Офицер стражи удивился:
— Вас ожидают, падре, но о каком заключенном вы говорите?
— О еретике, запертом в казематах замка.
— В казематах?
Офицер обернулся к товарищу по оружию:
— Ты когда-нибудь слышал о казематах?
— Нет, разве что падре имеет в виду подвалы.
— А, ну может, и так.
Офицер посмотрел на Михаэлиса.
— В любом случае, граф Танде знает о вашем визите и велел вас впустить. Можете доехать до дверей в экипаже. Прислуга займется лошадьми и проводит вас в кабинет графа.
Михаэлис снова спрятал голову за занавеской окошка и дождался, пока кучер довез его до самого подъезда. Навстречу ему вышли двое слуг и поклонились, услышав его имя.
— Следуйте за мной, падре, — сказал старый дворецкий, одетый в элегантную зеленую ливрею. — Покои господина графа находятся на втором этаже.
Внутри замок выглядел не так вальяжно, как снаружи. Вестибюль был полон солдат в форме аркебузиров: они чистили аркебузы и до блеска надраивали шпаги. Обои на стенах отличались строгостью, и вдоль коридора выстроились на подставках полные комплекты кирас далеко не старого образца. Было видно, что они здесь не для красоты и при малейшей необходимости пойдут в дело. Развешанные на стенах шпаги, кинжалы и секиры тоже внушали мысль об обширном арсенале, готовом к бою в любую минуту. Ясно, что граф Танде отнюдь не легкомысленно относился к гражданской войне, хотя и избегал открыто выказывать свои опасения.
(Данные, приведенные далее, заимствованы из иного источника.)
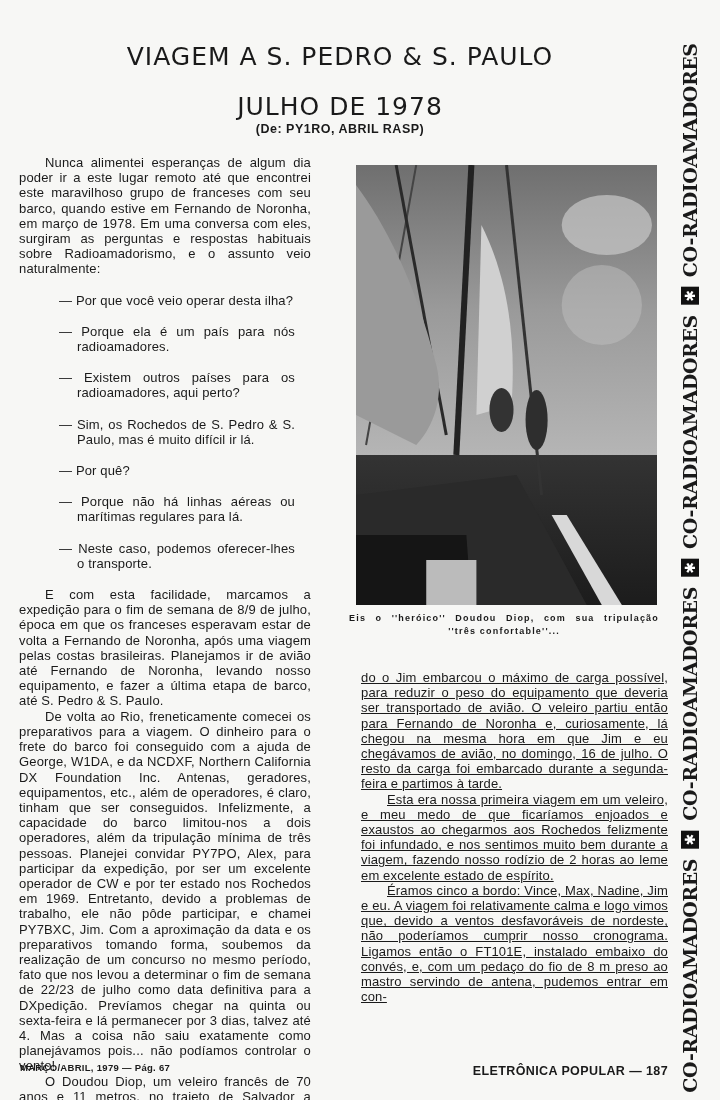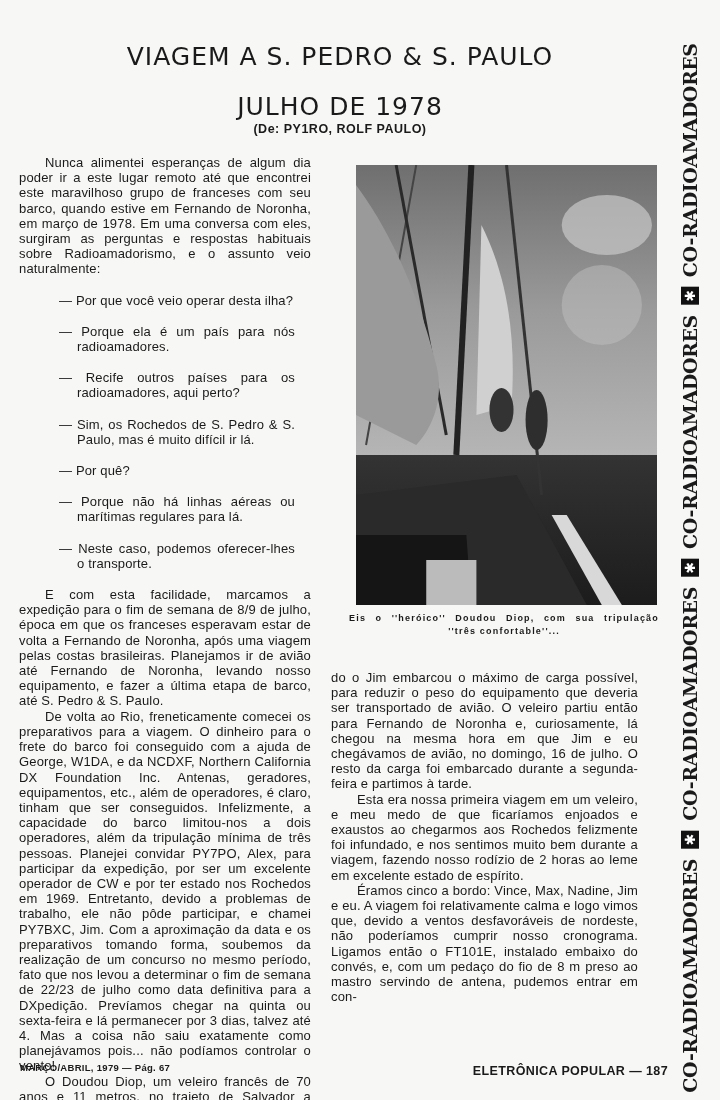"(De: PY1RO, ROLF PAULO)" div.byline { text: ROLF PAULO -> ABRIL RASP }
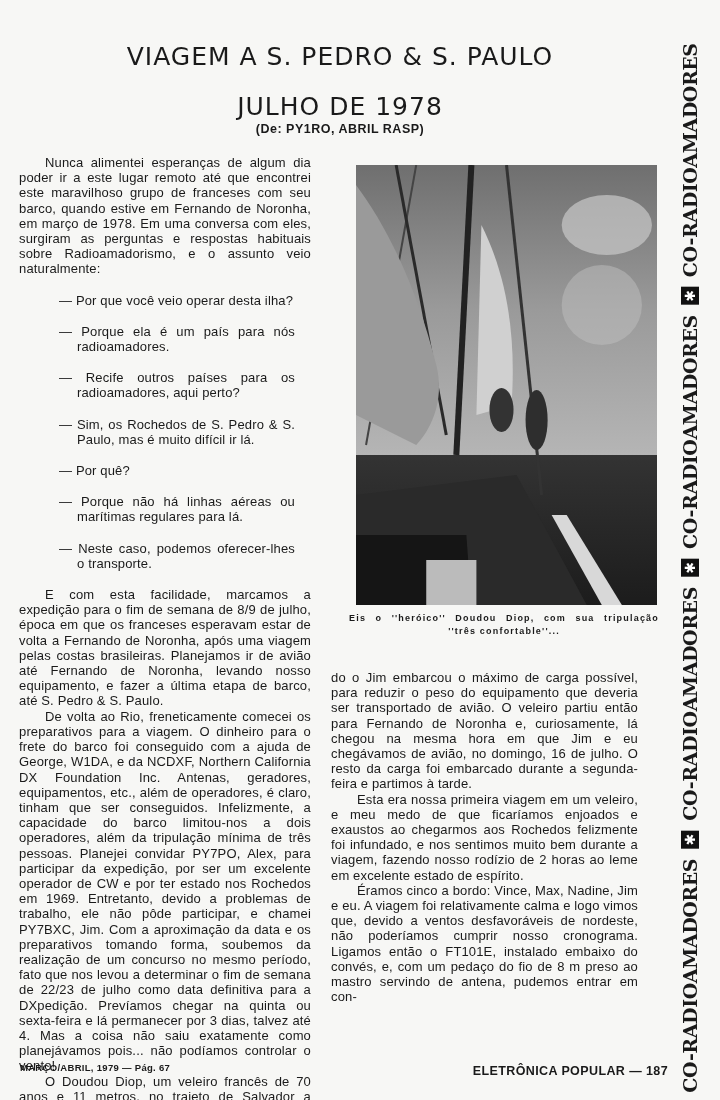"— Recife outros países para" div.dialog { text: Recife -> Existem }
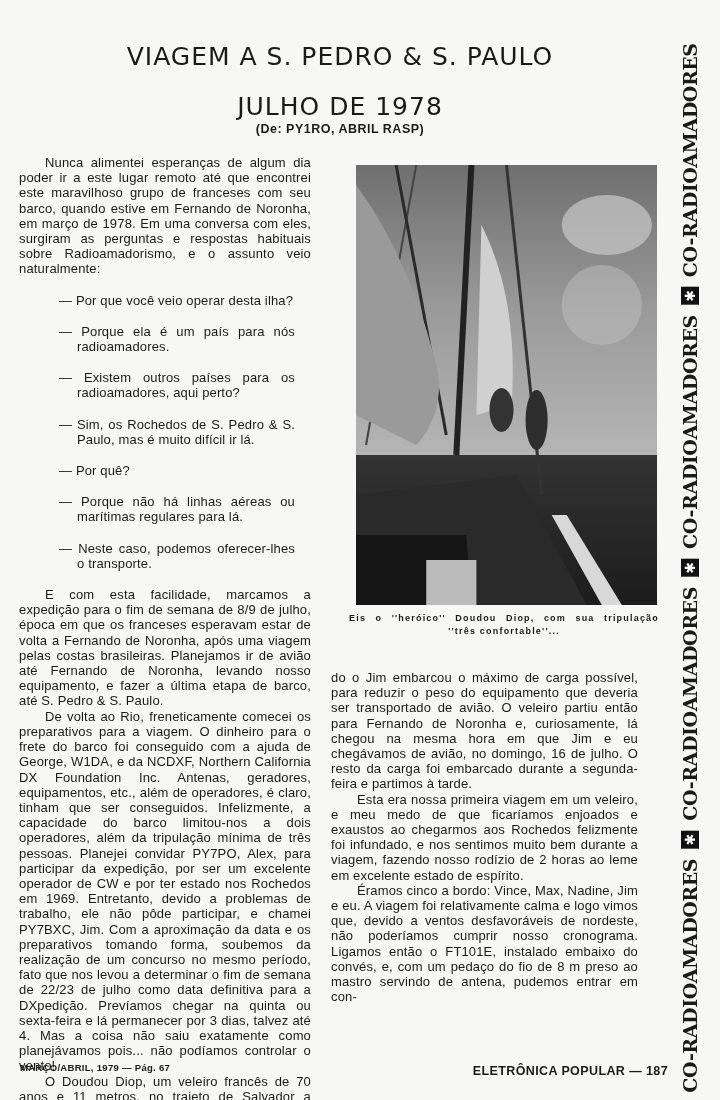"do o Jim embarcou o" .right-col { left: 331px -> 361px; text-decoration: none -> underline }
К кабинету графа вела широкая мраморная лестница. Михаэлис ждал совсем недолго: как только ушел дворецкий, граф, широко улыбаясь, сам вышел ему навстречу.
— Для меня большая честь принимать в замке представителя столь молодого и столь авторитетного ордена, — сказал он. — Я давно мечтал побеседовать с иезуитом.
Падре Михаэлис поклонился.
— Я охотно побеседую с вами, господин граф. Вы, должно быть, знаете о цели моего приезда.
Клод Танде едва заметно нахмурился.
— Да, я прочел ваше письмо. Но еще раньше ознакомился с посланием его величества Карла Девятого.
Он подошел к письменному столу, по бокам которого стояли два золоченых кресла, обитых красным бархатом. Комнату освещал большой настольный подсвечник, поскольку света, поникавшего снаружи, было мало.